Capable of generating 204-frame videos (roughly 6-7 seconds at 30 fps) with realistic textures and motion.

The model is built on a massive, 30-billion parameter architecture designed for deep understanding of text prompts and visual generation. v 4mp4

It uses bilingual encoders, allowing for strong performance in both English and Chinese text prompts. Capable of generating 204-frame videos (roughly 6-7 seconds

According to Neurohive, deploying or training this model requires substantial resources: Operating System: Linux Language & Library: Python 3.10.0+ and PyTorch 2.3-cu121 Dependencies: CUDA Toolkit and FFmpeg. According to Neurohive, deploying or training this model

The Step-Video-T2V (v 4mp4) is a state-of-the-art text-to-video AI model developed by Stepfun AI that, as of early 2025, has garnered attention for its ability to generate high-quality, long-duration videos. It focuses on producing 204-frame videos with a high degree of fidelity using advanced architecture.

Important Information

Wenn Sie diese Seite nutzen, stimmen Sie den Guidelines zu. We have placed cookies on your device to help make this website better.

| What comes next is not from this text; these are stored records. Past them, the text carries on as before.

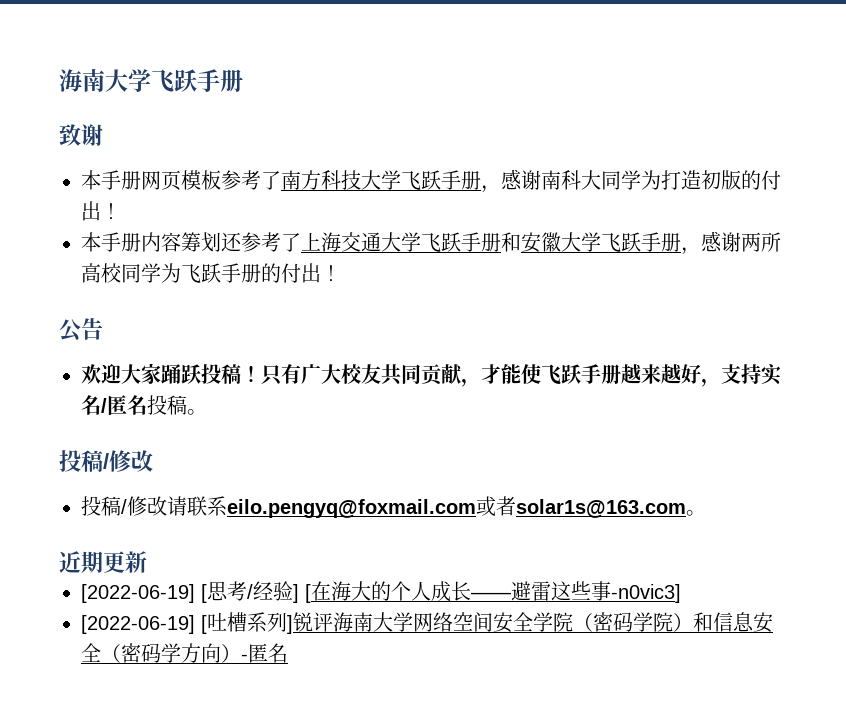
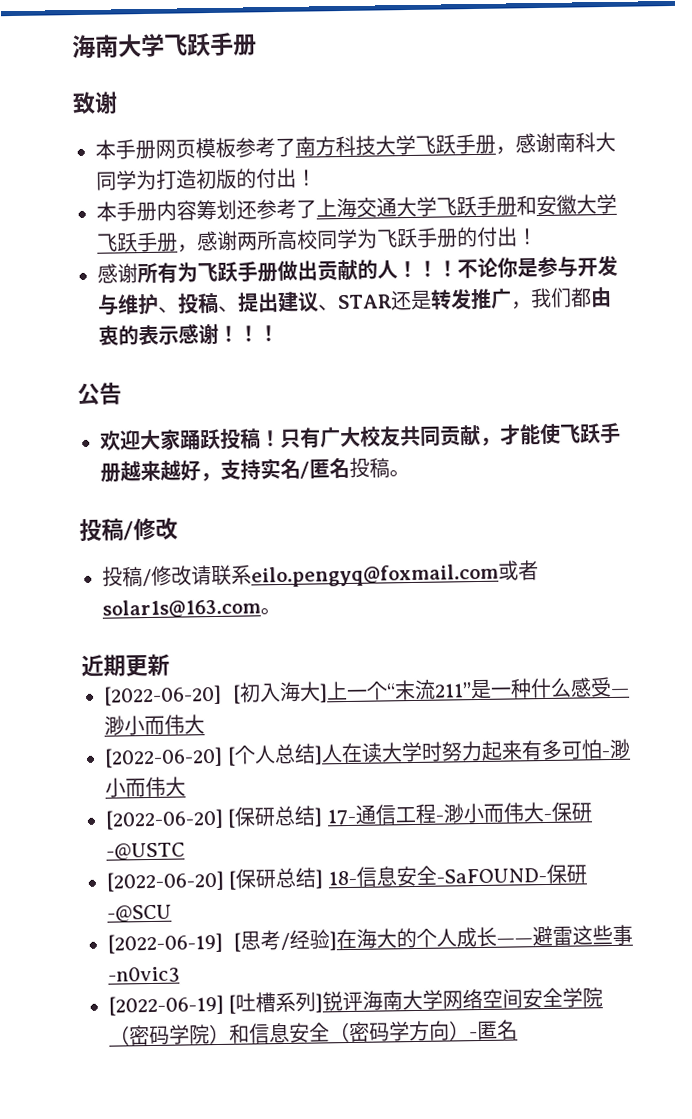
+ 感谢所有为飞跃手册做出贡献的人！！！不论你是参与开发与维护、投稿、提出建议、STAR还是转发推广，我们都由衷的表示感谢！！！
+ [2022-06-20] [初入海大]上一个“末流211”是一种什么感受—渺小而伟大
+ [2022-06-20] [个人总结]人在读大学时努力起来有多可怕-渺小而伟大
+ [2022-06-20] [保研总结] 17-通信工程-渺小而伟大-保研-@USTC
+ [2022-06-20] [保研总结] 18-信息安全-SaFOUND-保研-@SCU
- [2022-06-19] [思考/经验] [在海大的个人成长——避雷这些事-n0vic3]
+ [2022-06-19] [思考/经验]在海大的个人成长——避雷这些事-n0vic3

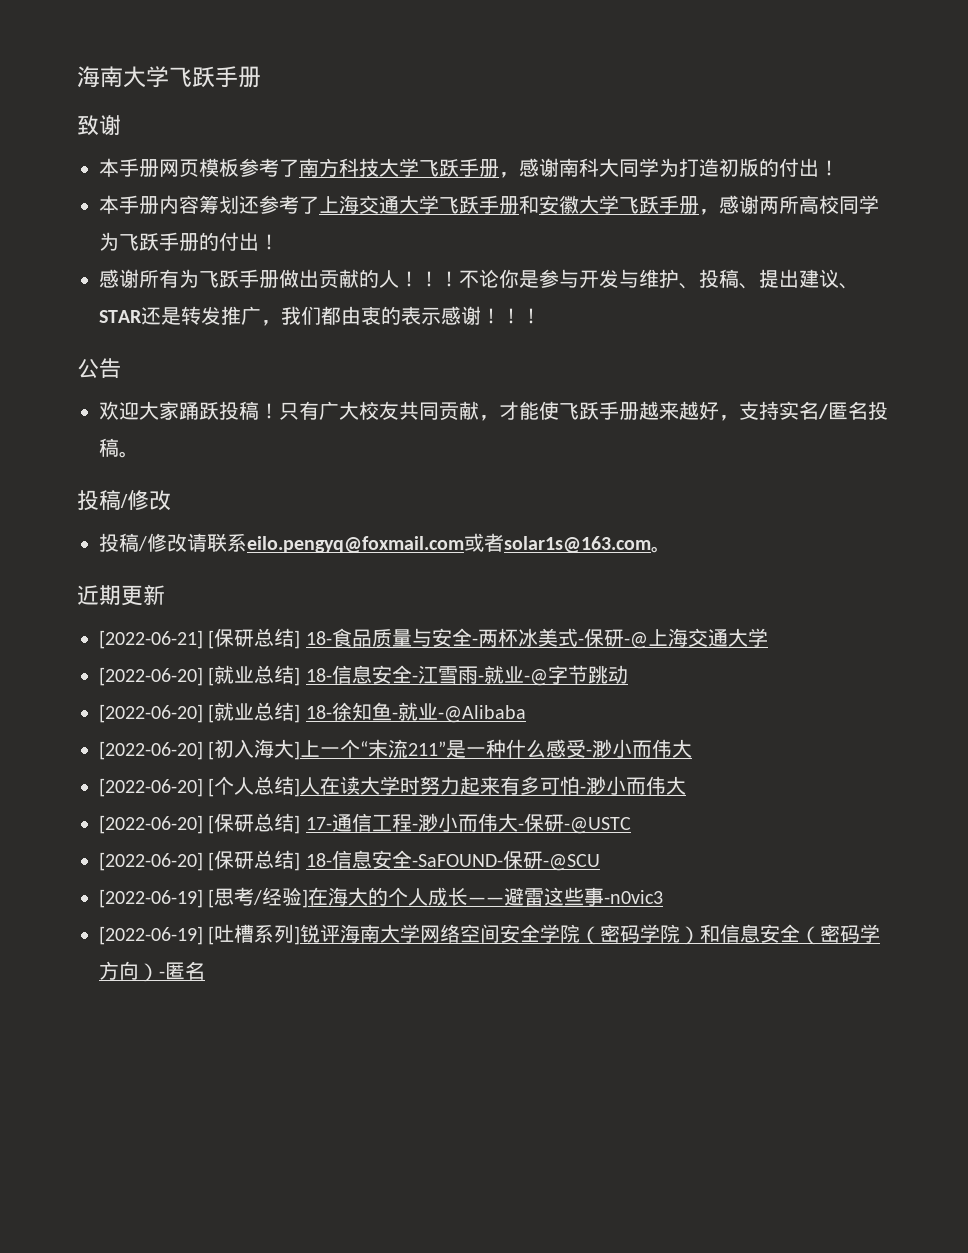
+ [2022-06-21] [保研总结] 18-食品质量与安全-两杯冰美式-保研-@上海交通大学
+ [2022-06-20] [就业总结] 18-信息安全-江雪雨-就业-@字节跳动
+ [2022-06-20] [就业总结] 18-徐知鱼-就业-@Alibaba
- [2022-06-20] [初入海大]上一个“末流211”是一种什么感受—渺小而伟大
+ [2022-06-20] [初入海大]上一个“末流211”是一种什么感受-渺小而伟大

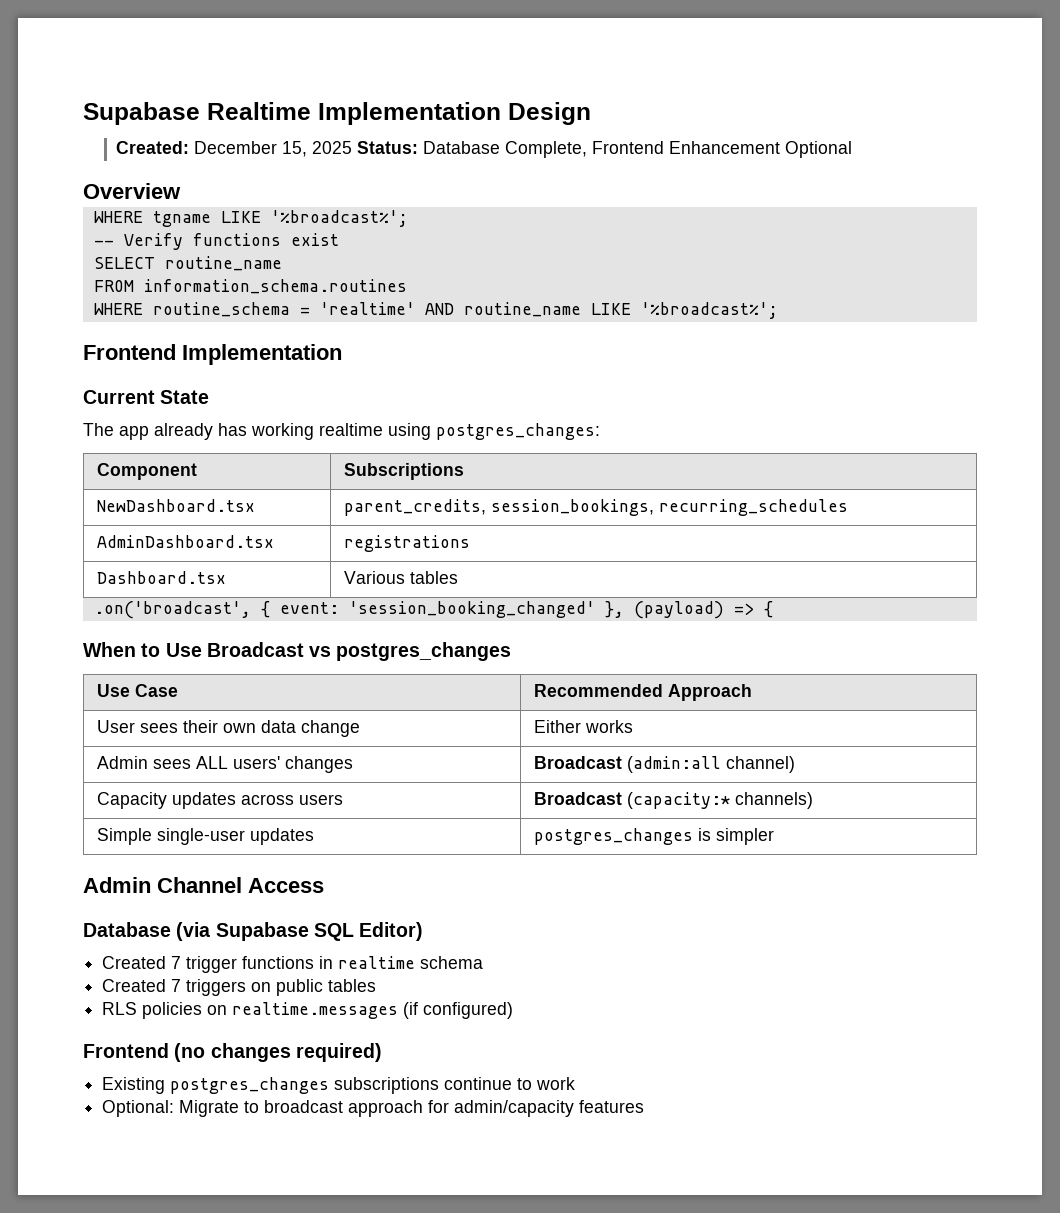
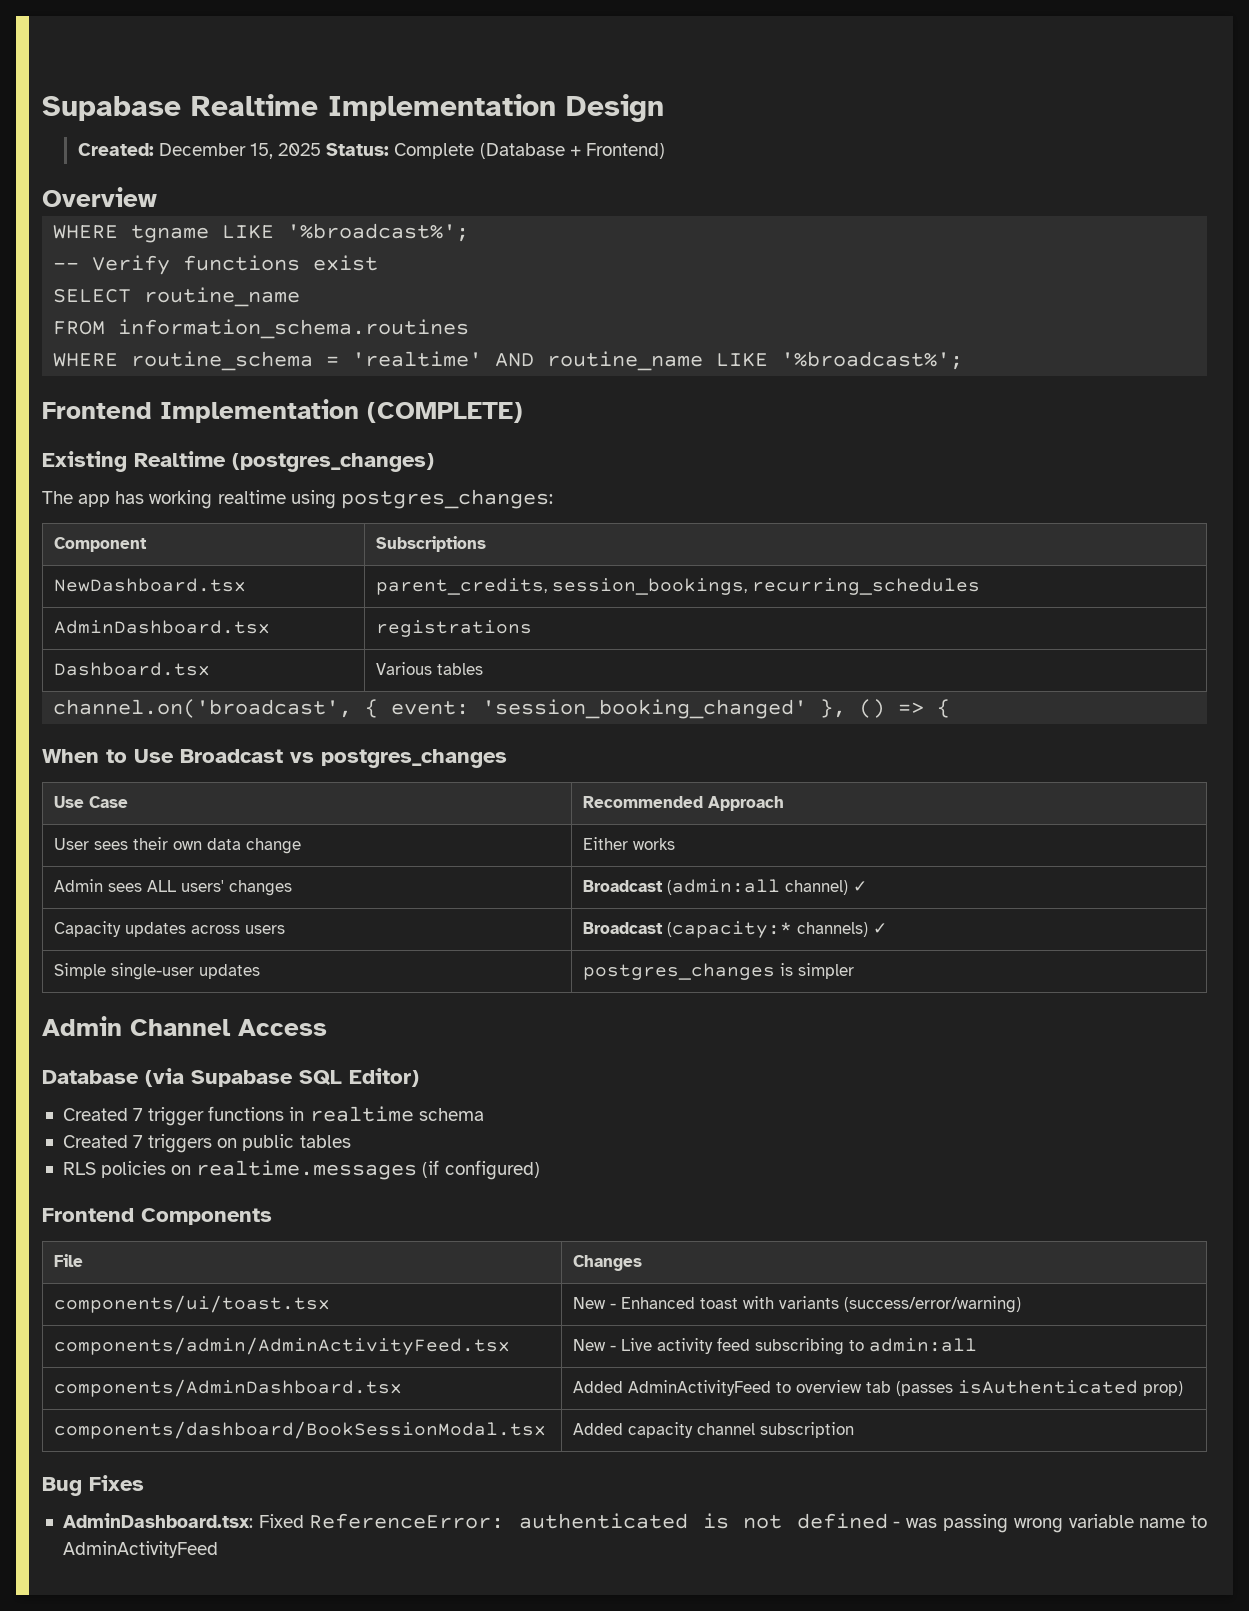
- Created: December 15, 2025 Status: Database Complete, Frontend Enhancement Optional
+ Created: December 15, 2025 Status: Complete (Database + Frontend)
- Frontend Implementation
- Current State
+ Frontend Implementation (COMPLETE)
+ Existing Realtime (postgres_changes)
- The app already has working realtime using postgres_changes:
+ The app has working realtime using postgres_changes:
- .on('broadcast', { event: 'session_booking_changed' }, (payload) => {
+ channel.on('broadcast', { event: 'session_booking_changed' }, () => {
- Admin sees ALL users' changes | Broadcast (admin:all channel)
+ Admin sees ALL users' changes | Broadcast (admin:all channel) ✓
- Capacity updates across users | Broadcast (capacity:* channels)
+ Capacity updates across users | Broadcast (capacity:* channels) ✓
- Frontend (no changes required)
- Existing postgres_changes subscriptions continue to work
- Optional: Migrate to broadcast approach for admin/capacity features
+ Frontend Components
+ File | Changes
+ components/ui/toast.tsx | New - Enhanced toast with variants (success/error/warning)
+ components/admin/AdminActivityFeed.tsx | New - Live activity feed subscribing to admin:all
+ components/AdminDashboard.tsx | Added AdminActivityFeed to overview tab (passes isAuthenticated prop)
+ components/dashboard/BookSessionModal.tsx | Added capacity channel subscription
+ Bug Fixes
+ AdminDashboard.tsx: Fixed ReferenceError: authenticated is not defined - was passing wrong variable name to AdminActivityFeed

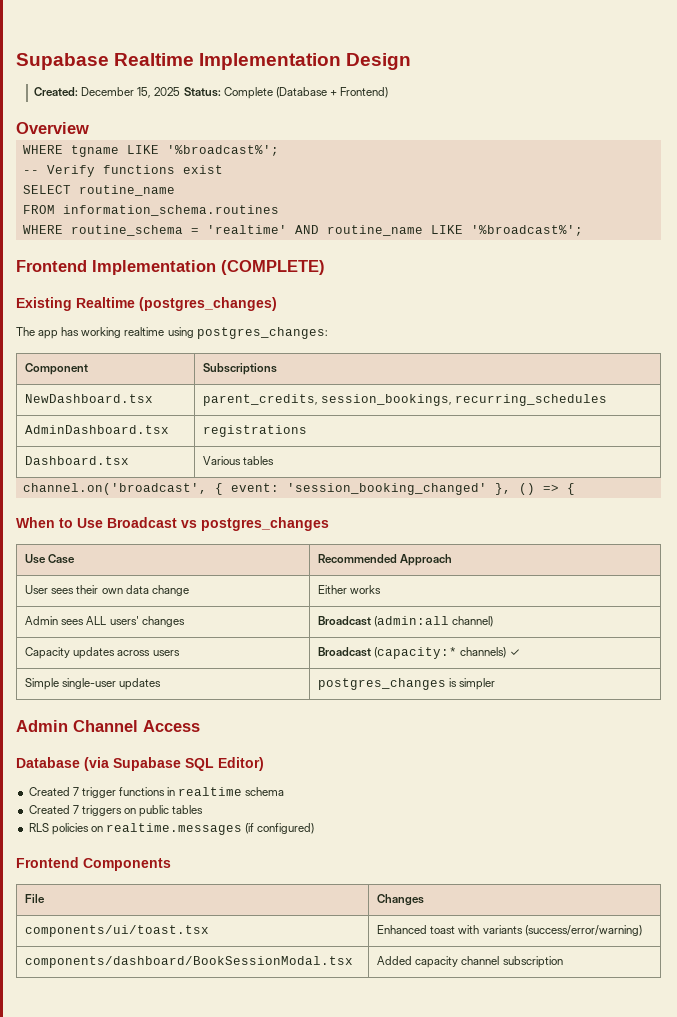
- Admin sees ALL users' changes | Broadcast (admin:all channel) ✓
+ Admin sees ALL users' changes | Broadcast (admin:all channel)
- components/ui/toast.tsx | New - Enhanced toast with variants (success/error/warning)
+ components/ui/toast.tsx | Enhanced toast with variants (success/error/warning)
- components/admin/AdminActivityFeed.tsx | New - Live activity feed subscribing to admin:all
- components/AdminDashboard.tsx | Added AdminActivityFeed to overview tab (passes isAuthenticated prop)
- Bug Fixes
- AdminDashboard.tsx: Fixed ReferenceError: authenticated is not defined - was passing wrong variable name to AdminActivityFeed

You can adjust your cookie settings, otherwise we'll assume you're okay to continue. Mehr Informationen in unserer Privacy Policy

Configure browser push notifications

Chrome (Android)
  1. Tap the lock icon next to the address bar.
  2. Tap Permissions → Notifications.
  3. Adjust your preference.
Chrome (Desktop)
  1. Click the padlock icon in the address bar.
  2. Select Site settings.
  3. Find Notifications and adjust your preference.